*** Provided entries ***

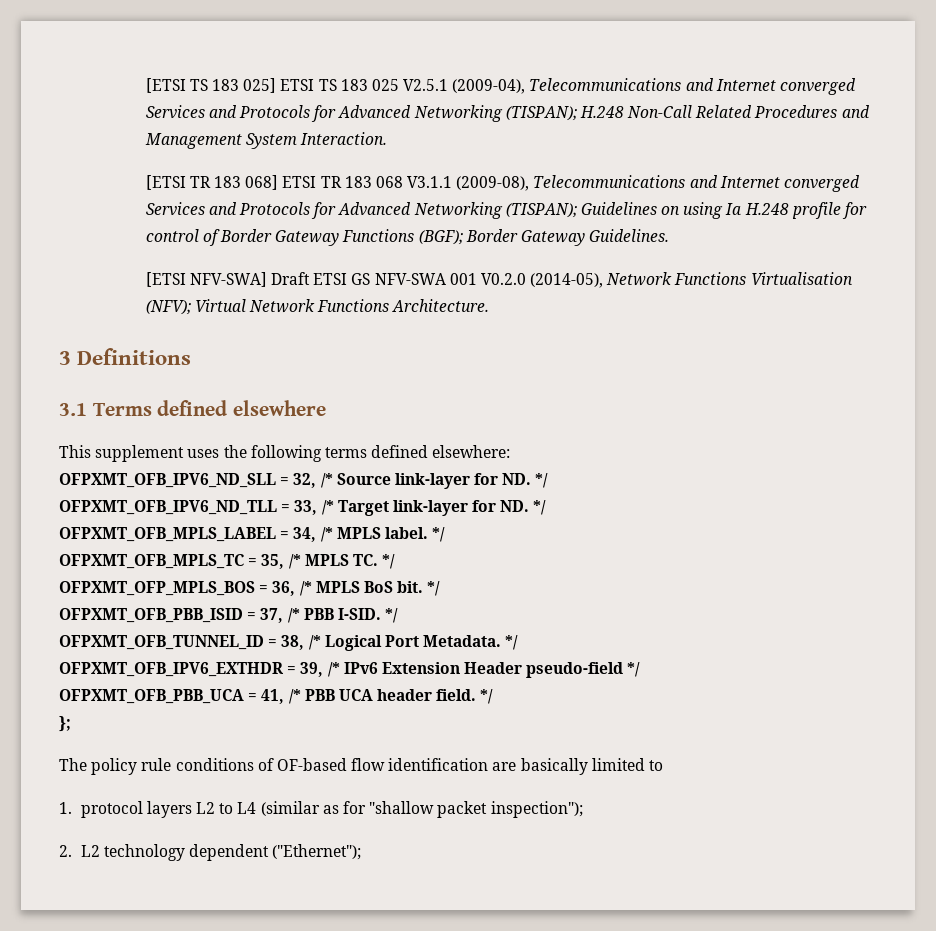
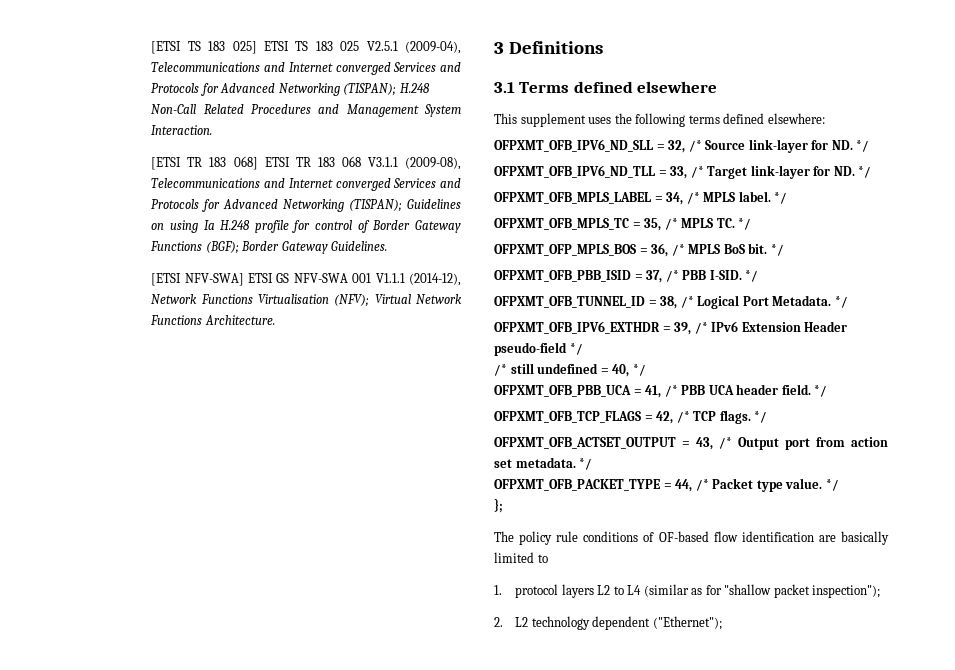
- [ETSI NFV-SWA] Draft ETSI GS NFV-SWA 001 V0.2.0 (2014-05), Network Functions Virtualisation (NFV); Virtual Network Functions Architecture.
+ [ETSI NFV-SWA] ETSI GS NFV-SWA 001 V1.1.1 (2014-12), Network Functions Virtualisation (NFV); Virtual Network Functions Architecture.
+ /* still undefined = 40, */
+ OFPXMT_OFB_TCP_FLAGS = 42, /* TCP flags. */
+ OFPXMT_OFB_ACTSET_OUTPUT = 43, /* Output port from action set metadata. */
+ OFPXMT_OFB_PACKET_TYPE = 44, /* Packet type value. */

*** End of Provided entries ***

Task requirements
Copy nothing except the lines from the one holding "undefined = 40, */" through the last line of the data above, and return them exactly.

Output
+ /* still undefined = 40, */
+ OFPXMT_OFB_TCP_FLAGS = 42, /* TCP flags. */
+ OFPXMT_OFB_ACTSET_OUTPUT = 43, /* Output port from action set metadata. */
+ OFPXMT_OFB_PACKET_TYPE = 44, /* Packet type value. */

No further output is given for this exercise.